There’s always that concern of the cleanliness of the food stand, and it’s something I often think about. Obviously, I don’t want to get sick. But the idea of traveling means that I am spending a lot of money to get out of my comfort zone and try new things, as cliché as it is. I don’t want to miss an opportunity for good food just because I was too scared of getting sick. And usually, if I don’t think the food stand is clean or operates on a relatively sterile level, I don’t eat there. It’s a call you have to make based on your intuitiveness and the surrounding atmosphere.
In Korea, one of the most popular street foods is Korean Egg Toast. It’s definitely not Korean, but it is a staple in our diverse food scene– especially towards students. Two pieces of buttered and toasted Wonder Bread and a thick egg omelette and melted sliced processed cheese in the middle with a giant pile of cabbage and carrots. Some places like to add a piece of ham or spam. A light drizzle of mayonnaise and ketchup to finish it off.

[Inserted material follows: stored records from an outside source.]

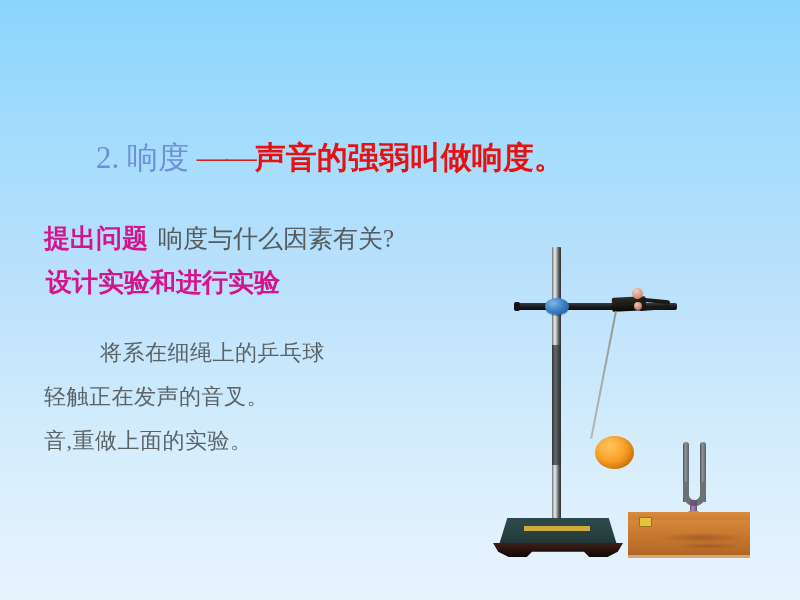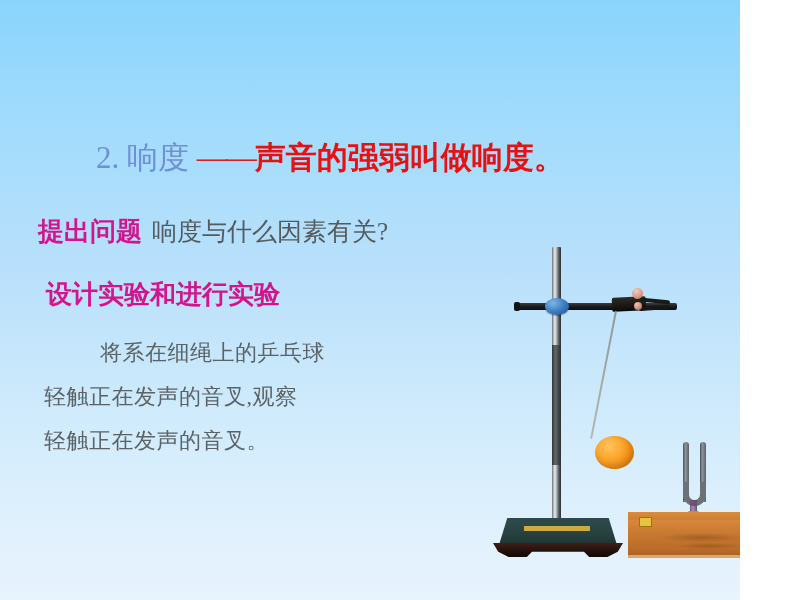--- a/index.html
+++ b/index.html
@@ -15,7 +15,7 @@
   }
   #slide {
     position: relative;
-    width: 740px;
+    width: 800px;
     height: 600px;
     background: linear-gradient(to bottom, #8ad4fc 0%, #9fdbfd 18%, #b9e0fb 45%, #d2ecfc 72%, #e2f1fd 90%, #e7f3fd 100%);
     overflow: hidden;

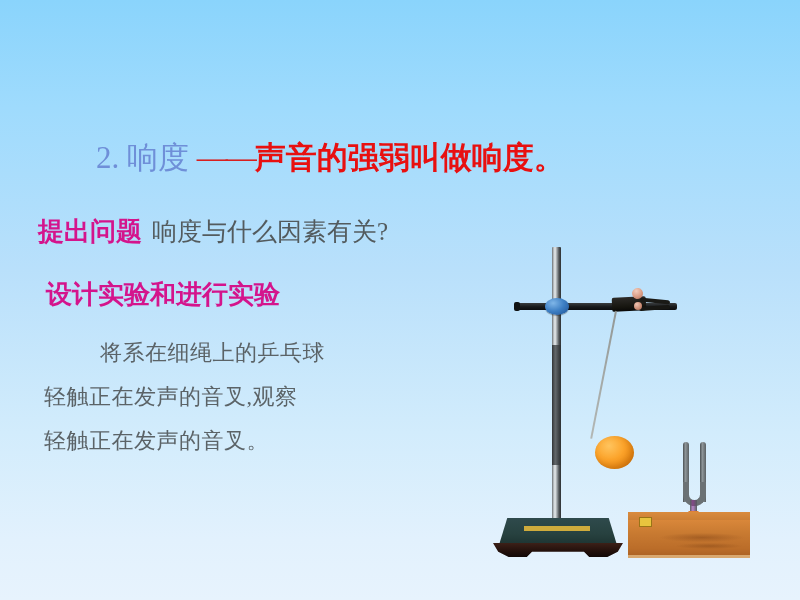--- a/index.html
+++ b/index.html
@@ -50,10 +50,10 @@
   
   #question-row {
     position: absolute;
-    left: 38px;
+    left: 44px;
     top: 219px;
     white-space: nowrap;
-    line-height: 26px;
+    line-height: 40px;
   }
   .label-magenta {
     color: #d4148c;

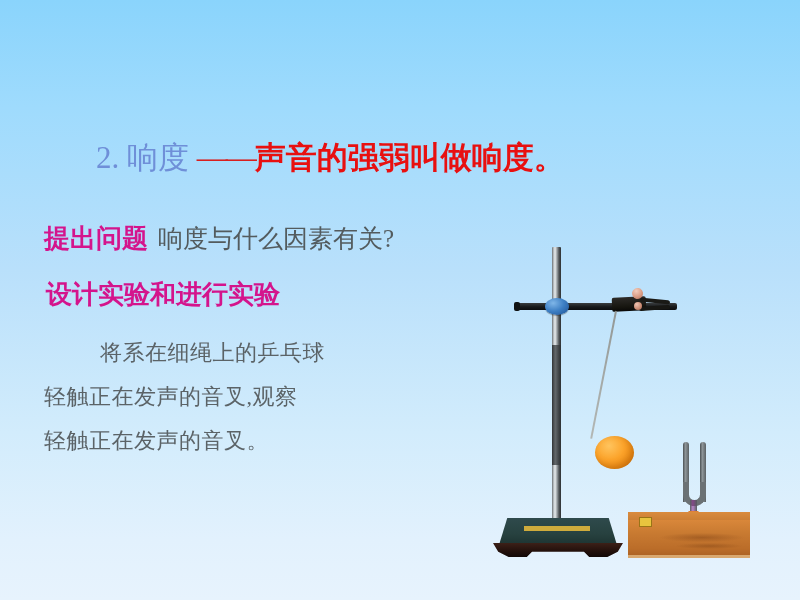--- a/index.html
+++ b/index.html
@@ -72,7 +72,7 @@
   #design-heading {
     position: absolute;
     left: 46px;
-    top: 278px;
+    top: 266px;
     white-space: nowrap;
     line-height: 34px;
   }

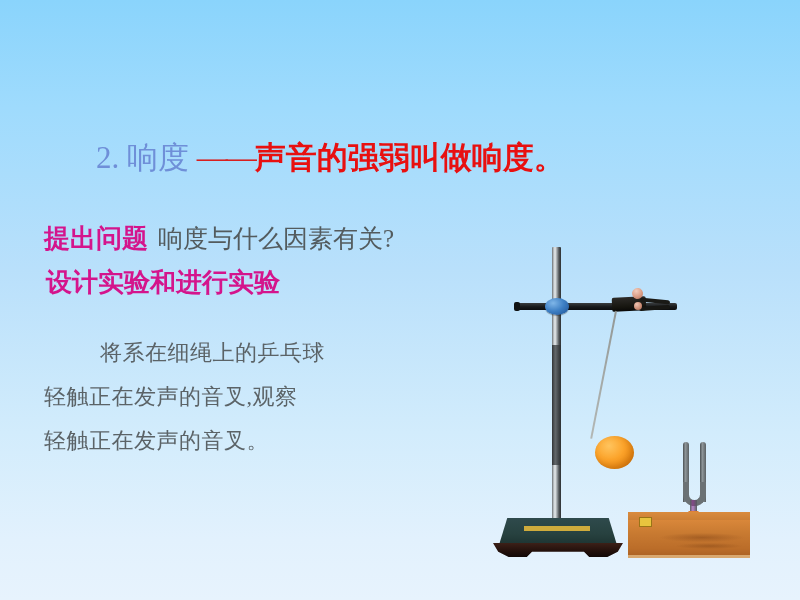--- a/index.html
+++ b/index.html
@@ -380,7 +380,6 @@
 
   <div id="body-block">
     <div class="para"><span class="indent"></span><span>将系在细绳上的乒乓球</span></div>
-    <div class="para"><span>轻触正在发声的音叉,观察</span></div>
     <div class="para"><span>轻触正在发声的音叉。</span></div>
   </div>
 

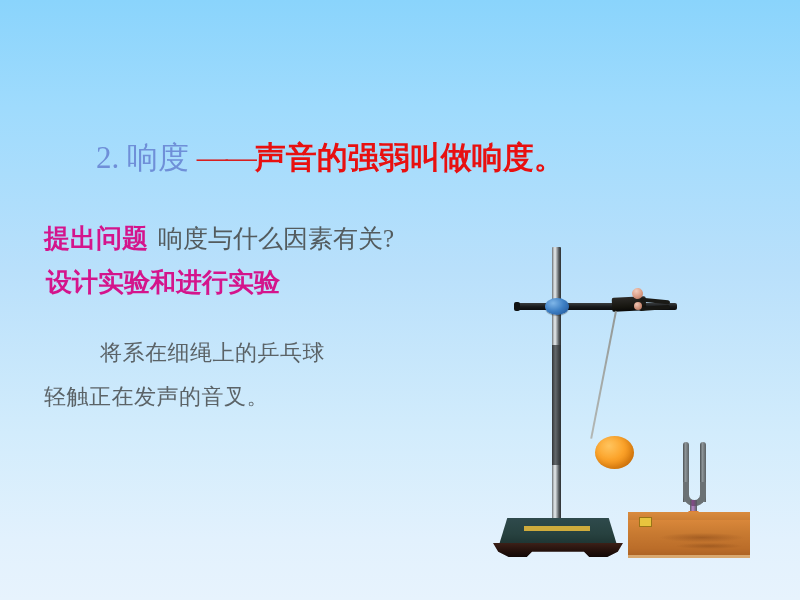--- a/index.html
+++ b/index.html
@@ -381,6 +381,7 @@
   <div id="body-block">
     <div class="para"><span class="indent"></span><span>将系在细绳上的乒乓球</span></div>
     <div class="para"><span>轻触正在发声的音叉。</span></div>
+    <div class="para"><span>音,重做上面的实验。</span></div>
   </div>
 
   <div>

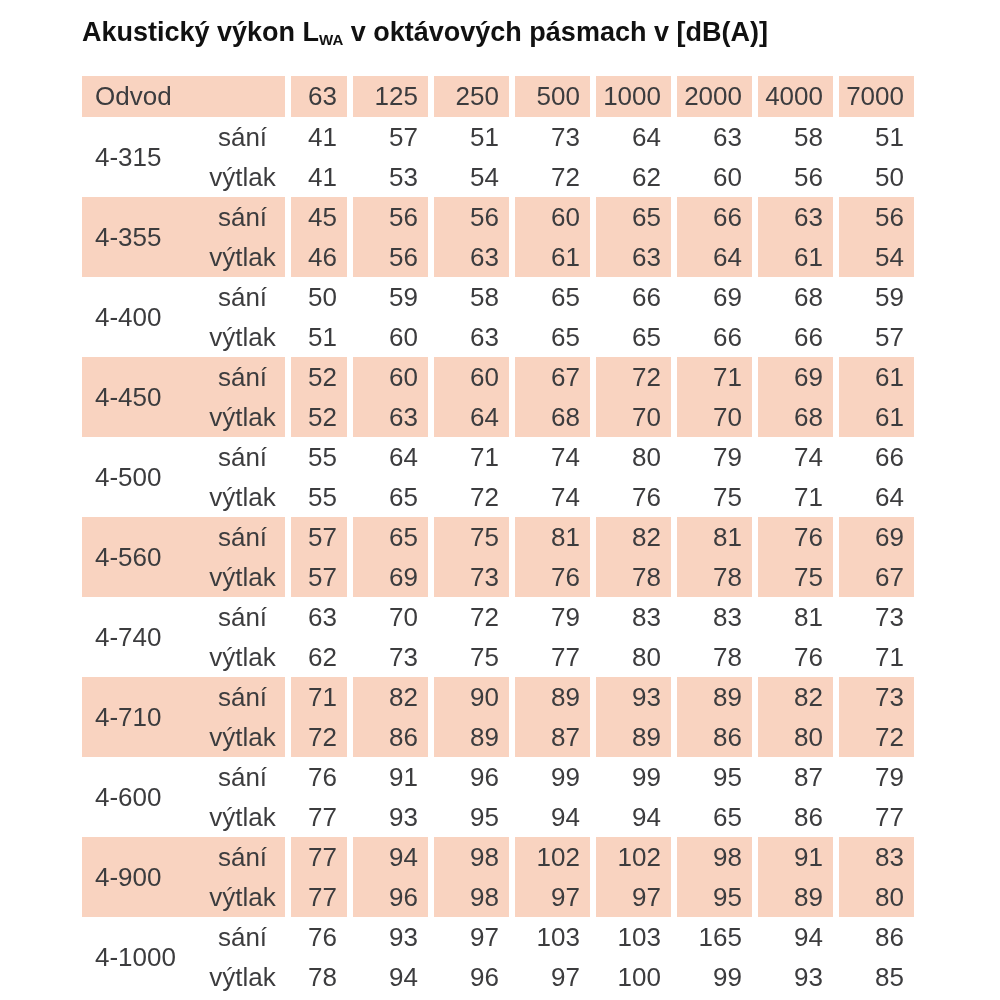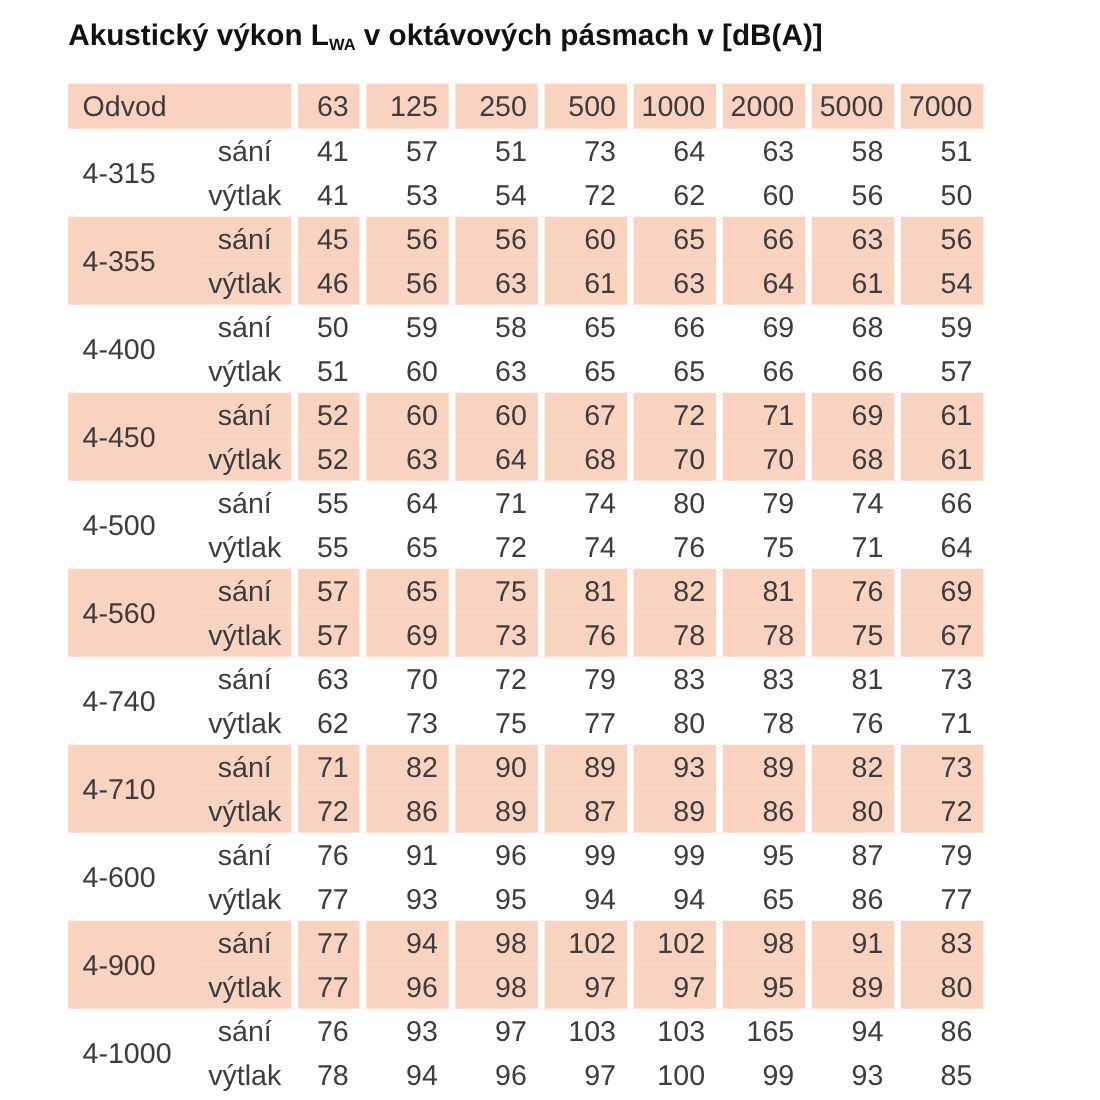--- a/index.html
+++ b/index.html
@@ -17,7 +17,7 @@
   }
   .page {
     padding-top: 17px;
-    padding-left: 62px;
+    padding-left: 82px;
     width: 925px;
   }
   .doc-title {

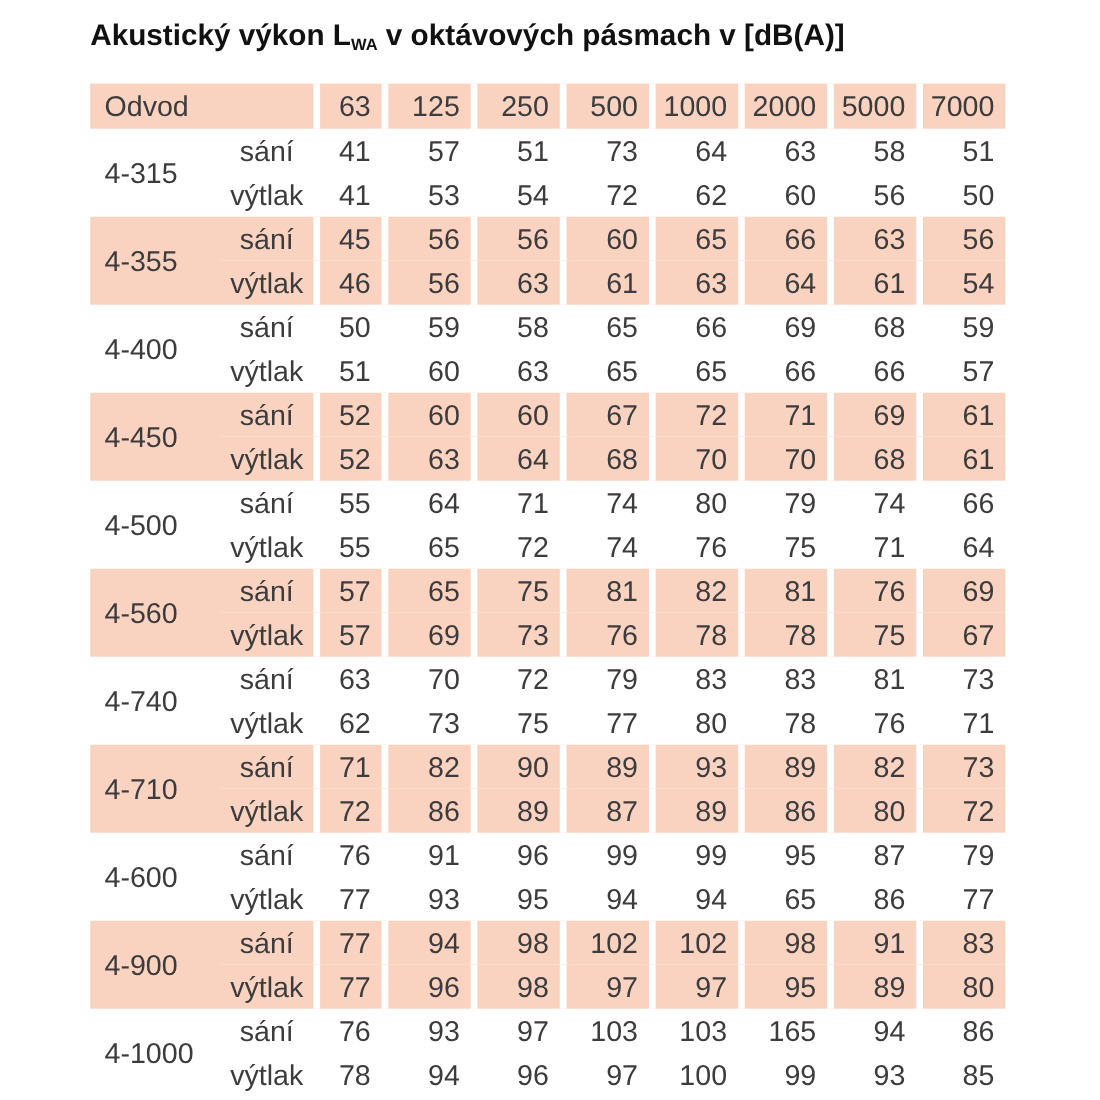--- a/index.html
+++ b/index.html
@@ -101,7 +101,7 @@
           <td class="hnum">500</td>
           <td class="hnum">1000</td>
           <td class="hnum">2000</td>
-          <td class="hnum">5000</td>
+          <td class="hnum">4000</td>
           <td class="hnum">7000</td>
         </tr>
         <tr class="row-sani">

Most tourists head to Isaac Toast (popular toast chain restaurant) or other brick and mortar stores to eat these tasty treats, but they don’t know what they’re missing. The best toasts are sold in the back of trucks (not food trucks, but legitimate trucks) and run by grandmas with their newly black dyed and tightly permed hairs. They, unlike the chain stores, put a little more care into the toasts, making sure you leave with a big smile on your face. They add an even bigger proportion of cabbage, slice off a thicker slab of meat, crack another egg for the omelette. It’s these places that sell authentic toast that we locals like to eat. It’s these places that are also disappearing, because less people see them as places of comfort and cheap, delicious alternatives to what the popular chains sell and more as run-down, unhygienic boxes.
I’m not telling you to run to the nearest food stand and order food for the sake of local immersion. But don’t rule them out, because you are too afraid to try new things. Often times, it’s your loss.